** Opening TASK INPUTS block **
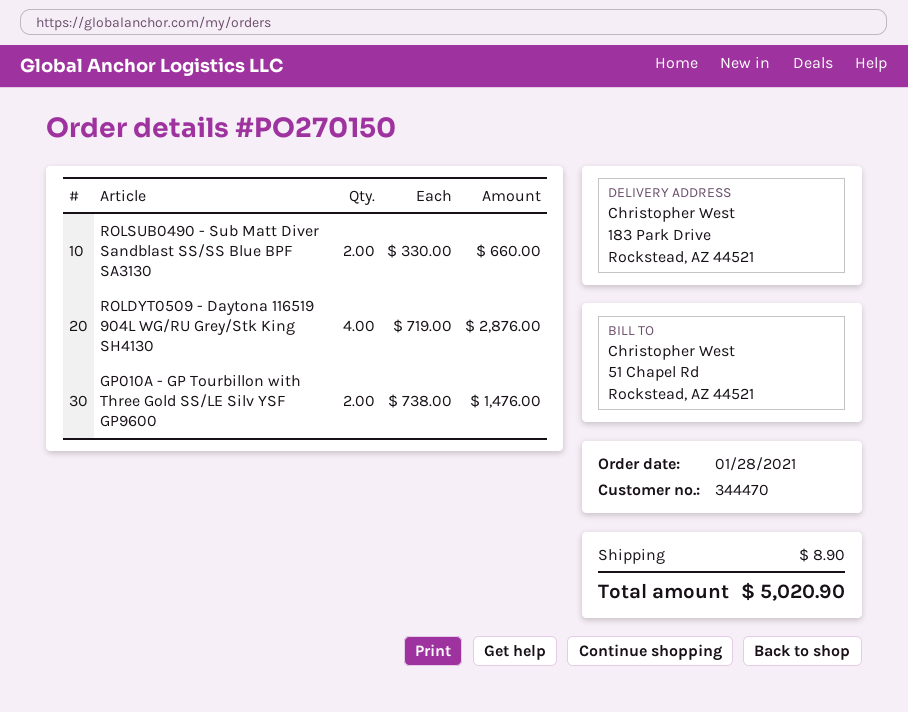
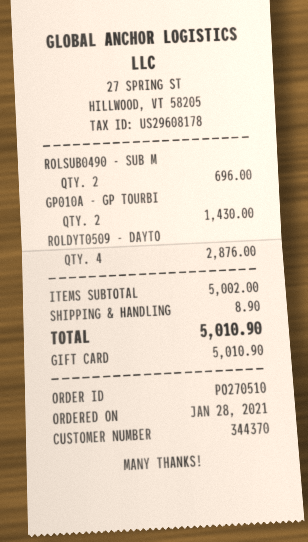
order number: PO270150 -> PO270510
customer number: 344470 -> 344370
ROLSUB0490 - Sub Matt Diver Sandblast SS/SS Blue BPF SA3130: 2 for 660.00 -> 2 for 696.00
GP010A - GP Tourbillon with Three Gold SS/LE Silv YSF GP9600: 2 for 1476.00 -> 2 for 1430.00
total: 5020.90 -> 5010.90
** Closing TASK INPUTS block **
● **AIM OF THE EXERCISE**: Search the data above for "number" and copy every line where it turns up.

● **ANSWER BOX**:
order number: PO270150 -> PO270510
customer number: 344470 -> 344370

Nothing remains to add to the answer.